Best of On the Web: Number 2
June 15, 2007Here’s a selection of the latest and greatest items I’ve encountered while foraging about in the world wide web:
- Sadly, the graveyard where Shelley and Keats rest is in disrepair and may have to close.
- Litlove finished reading Philp Roth’s The Human Stain last week, and now I feel a strong desire to read it myself — what a review!
- more thought-provoking reviews from the blogosphere: Bookstorm reconsiders his initial reaction to Umberto Eco’s The Name of the Rose.
- Harper’s recently digitized it’s entire collection — 157 years worth. Here’s an interview with Paul Ford, the man who spearheaded the project.

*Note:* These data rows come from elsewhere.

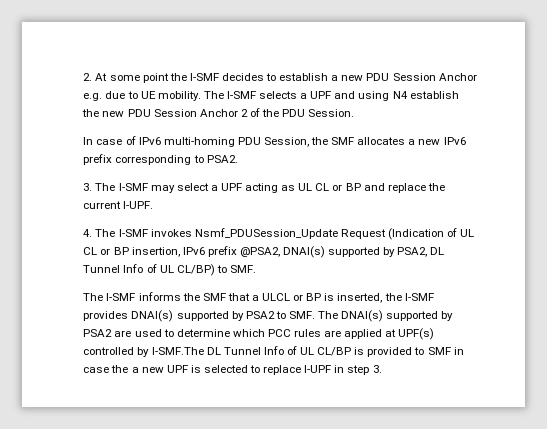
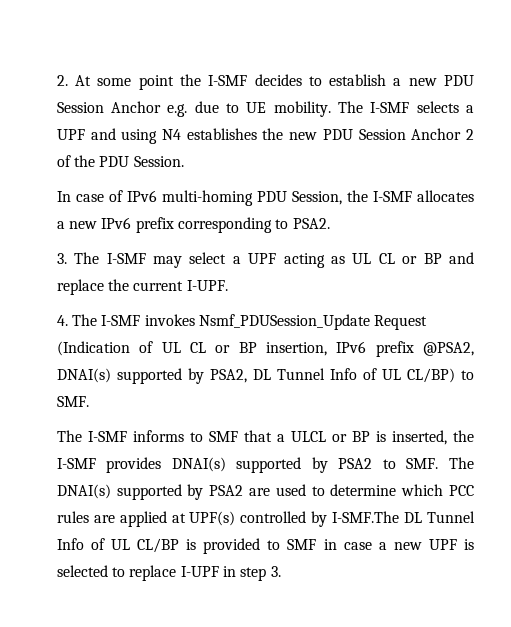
- The I-SMF selects a UPF and using N4 establish the new PDU Session Anchor 2 of the PDU Session.
+ The I-SMF selects a UPF and using N4 establishes the new PDU Session Anchor 2 of the PDU Session.
- In case of IPv6 multi-homing PDU Session, the SMF allocates a new IPv6 prefix corresponding to PSA2.
+ In case of IPv6 multi-homing PDU Session, the I-SMF allocates a new IPv6 prefix corresponding to PSA2.
- The I-SMF informs the SMF that a ULCL or BP is inserted, the I-SMF provides DNAI(s) supported by PSA2 to SMF. The DNAI(s) supported by PSA2 are used to determine which PCC rules are applied at UPF(s) controlled by I-SMF.The DL Tunnel Info of UL CL/BP is provided to SMF in case the a new UPF is selected to replace I-UPF in step 3.
+ The I-SMF informs to SMF that a ULCL or BP is inserted, the I-SMF provides DNAI(s) supported by PSA2 to SMF. The DNAI(s) supported by PSA2 are used to determine which PCC rules are applied at UPF(s) controlled by I-SMF.The DL Tunnel Info of UL CL/BP is provided to SMF in case a new UPF is selected to replace I-UPF in step 3.

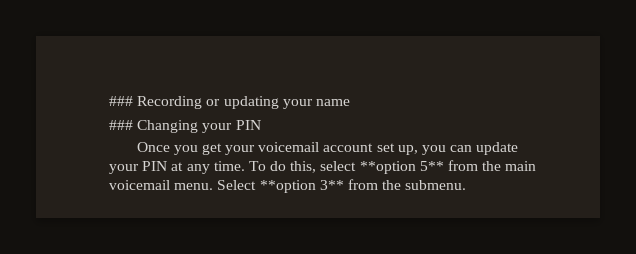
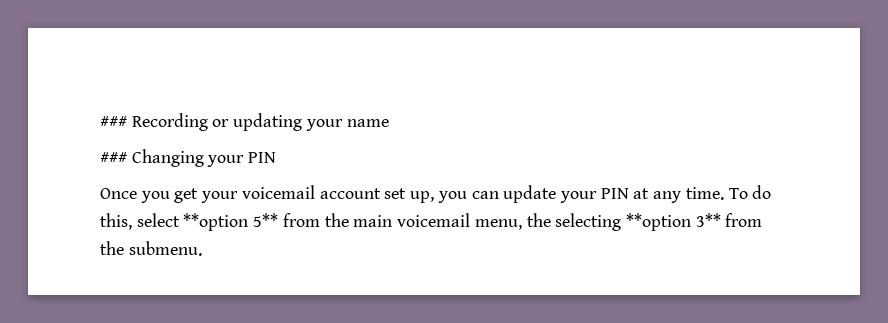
- To do this, select **option 5** from the main voicemail menu. Select **option 3** from the submenu.
+ To do this, select **option 5** from the main voicemail menu, the selecting **option 3** from the submenu.

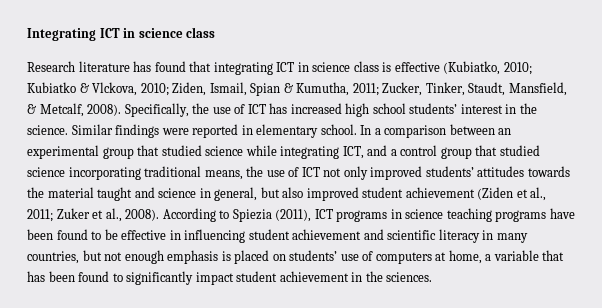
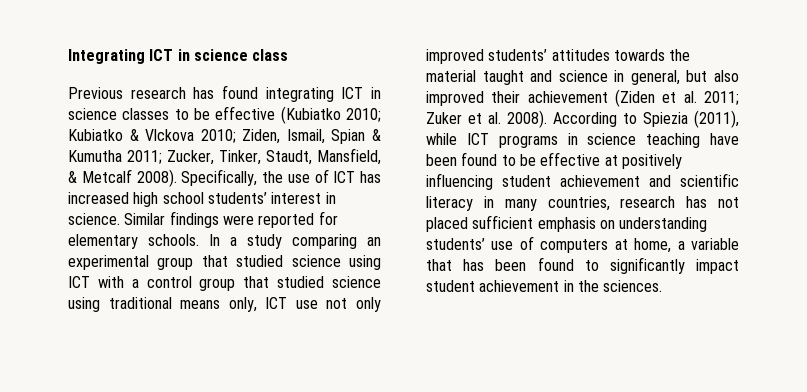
- Research literature has found that integrating ICT in science class is effective (Kubiatko, 2010; Kubiatko & Vlckova, 2010; Ziden, Ismail, Spian & Kumutha, 2011; Zucker, Tinker, Staudt, Mansfield, & Metcalf, 2008).
+ Previous research has found integrating ICT in science classes to be effective (Kubiatko 2010; Kubiatko & Vlckova 2010; Ziden, Ismail, Spian & Kumutha 2011; Zucker, Tinker, Staudt, Mansfield, & Metcalf 2008).
- Specifically, the use of ICT has increased high school students’ interest in the science.
+ Specifically, the use of ICT has increased high school students’ interest in science.
- Similar findings were reported in elementary school. In a comparison between an experimental group that studied science while integrating ICT, and a control group that studied science incorporating traditional means, the use of ICT not only improved students’ attitudes towards the material taught and science in general, but also improved student achievement (Ziden et al., 2011; Zuker et al., 2008).
+ Similar findings were reported for elementary schools. In a study comparing an experimental group that studied science using ICT with a control group that studied science using traditional means only, ICT use not only improved students’ attitudes towards the material taught and science in general, but also improved their achievement (Ziden et al. 2011; Zuker et al. 2008).
- According to Spiezia (2011), ICT programs in science teaching programs have been found to be effective in influencing student achievement and scientific literacy in many countries, but not enough emphasis is placed on students’ use of computers at home, a variable that has been found to significantly impact student achievement in the sciences.
+ According to Spiezia (2011), while ICT programs in science teaching have been found to be effective at positively influencing student achievement and scientific literacy in many countries, research has not placed sufficient emphasis on understanding students’ use of computers at home, a variable that has been found to significantly impact student achievement in the sciences.

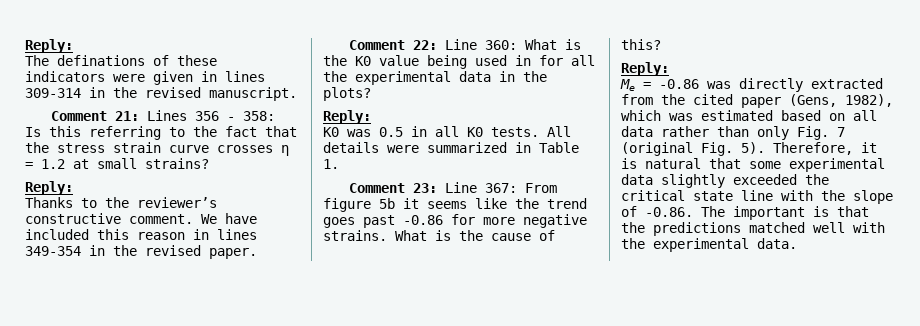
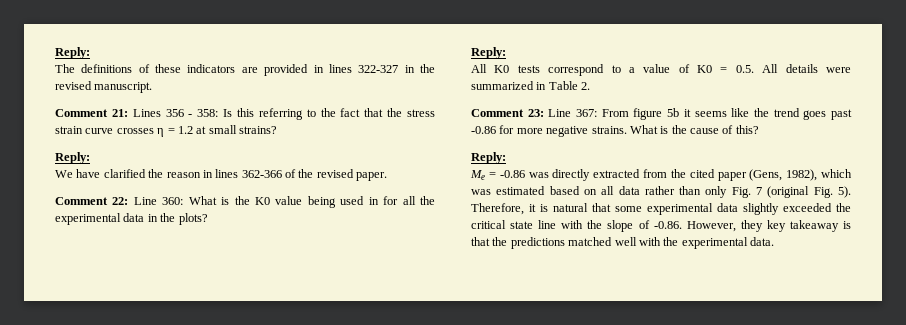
- The definations of these indicators were given in lines 309-314 in the revised manuscript.
+ The definitions of these indicators are provided in lines 322-327 in the revised manuscript.
- Thanks to the reviewer’s constructive comment. We have included this reason in lines 349-354 in the revised paper.
+ We have clarified the reason in lines 362-366 of the revised paper.
- K0 was 0.5 in all K0 tests. All details were summarized in Table 1.
+ All K0 tests correspond to a value of K0 = 0.5. All details were summarized in Table 2.
- Therefore, it is natural that some experimental data slightly exceeded the critical state line with the slope of -0.86. The important is that the predictions matched well with the experimental data.
+ Therefore, it is natural that some experimental data slightly exceeded the critical state line with the slope of -0.86. However, they key takeaway is that the predictions matched well with the experimental data.

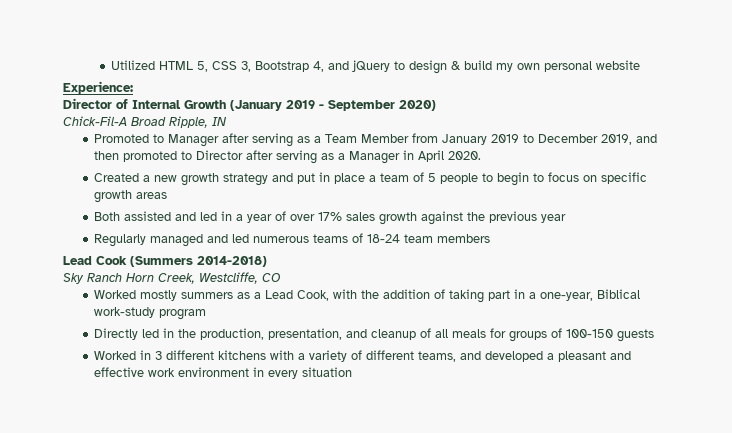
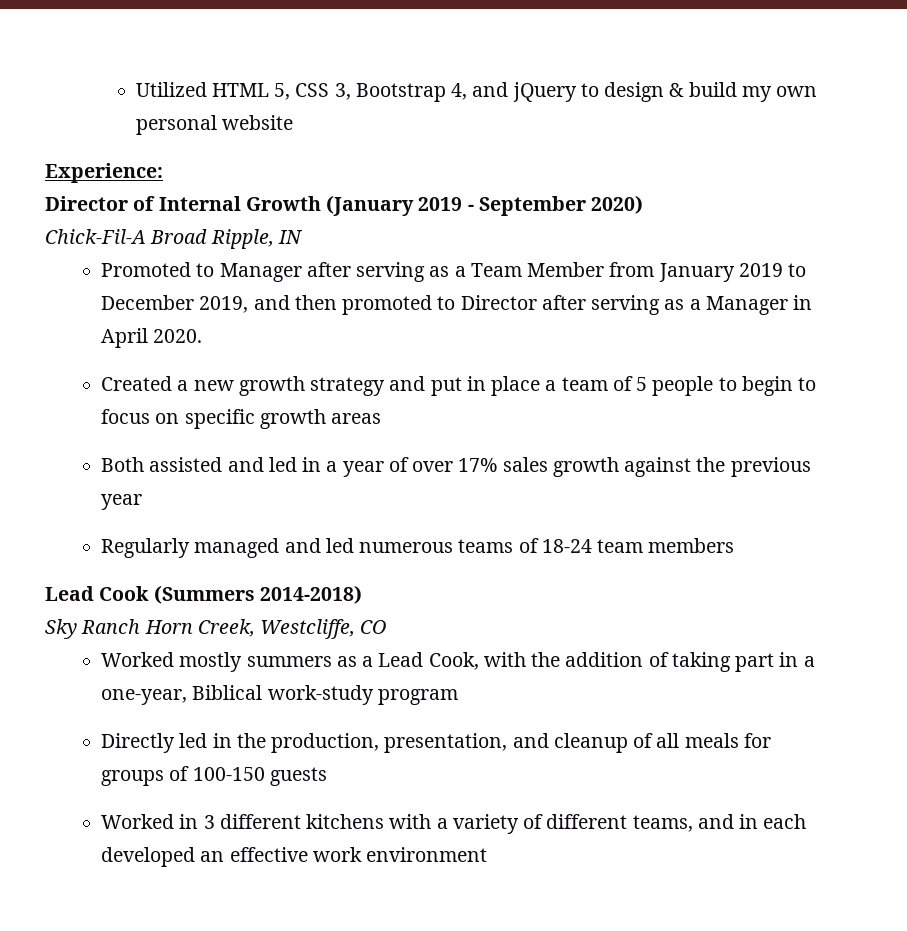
- Worked in 3 different kitchens with a variety of different teams, and developed a pleasant and effective work environment in every situation
+ Worked in 3 different kitchens with a variety of different teams, and in each developed an effective work environment

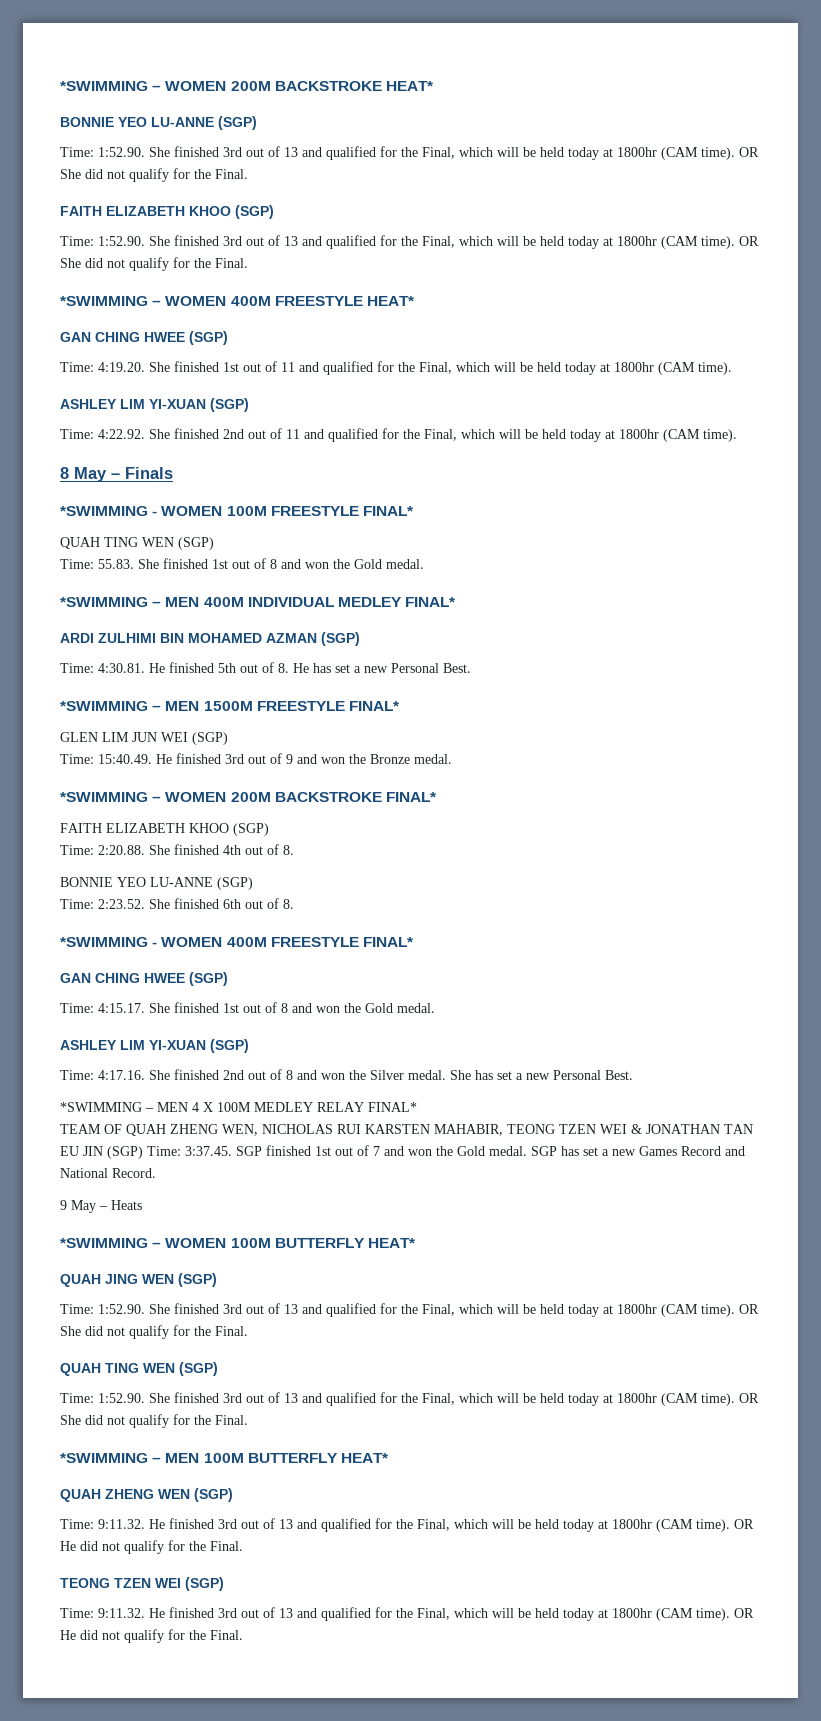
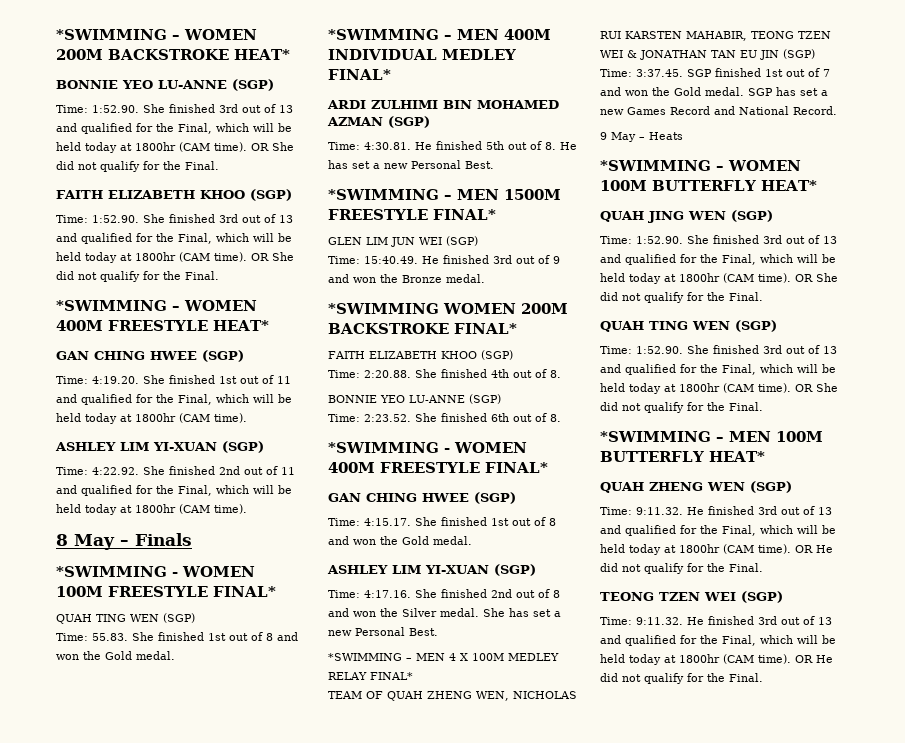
- *SWIMMING – WOMEN 200M BACKSTROKE FINAL*
+ *SWIMMING WOMEN 200M BACKSTROKE FINAL*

- Lionel Trilling on the little magazine: “They are snickered at and snubbed, sometimes deservedly, and no one would venture to say in a precise way just what effect they have . . . except that they keep a countercurrent moving which perhaps no one will be fully aware of until it ceases to move.” Here’s a list featuring ten of the best.
- This June we celebrate the 40th anniversary of one of modernity’s greatest novels, One Hundred Years of Solitude. Ilan Stavans considers its influence and legacy in the Chronicle:
In my 40s, I’ve returned to García Márquez’s masterpiece. Now it seems to me that, like Cervantes’s Don Quixote, it decodes the DNA of Hispanic civilization. It’s a “total” novel, designed by a demiurge capable of creating a universe as comprehensive as ours. One Hundred Years of Solitude has done something astonishing: It has survived, accumulating disparate, at times conflicting, rereadings. Isn’t that what a classic is, a mirror in which readers see what they are looking for?
- Scott at Acephalous had a hell of a week. As the dust settled, he ripped off two fantastic posts: A Post Every High School Graduate Should Be Able To Understand* and African-American Studies Scholar Responds. Even the OED was out to get him.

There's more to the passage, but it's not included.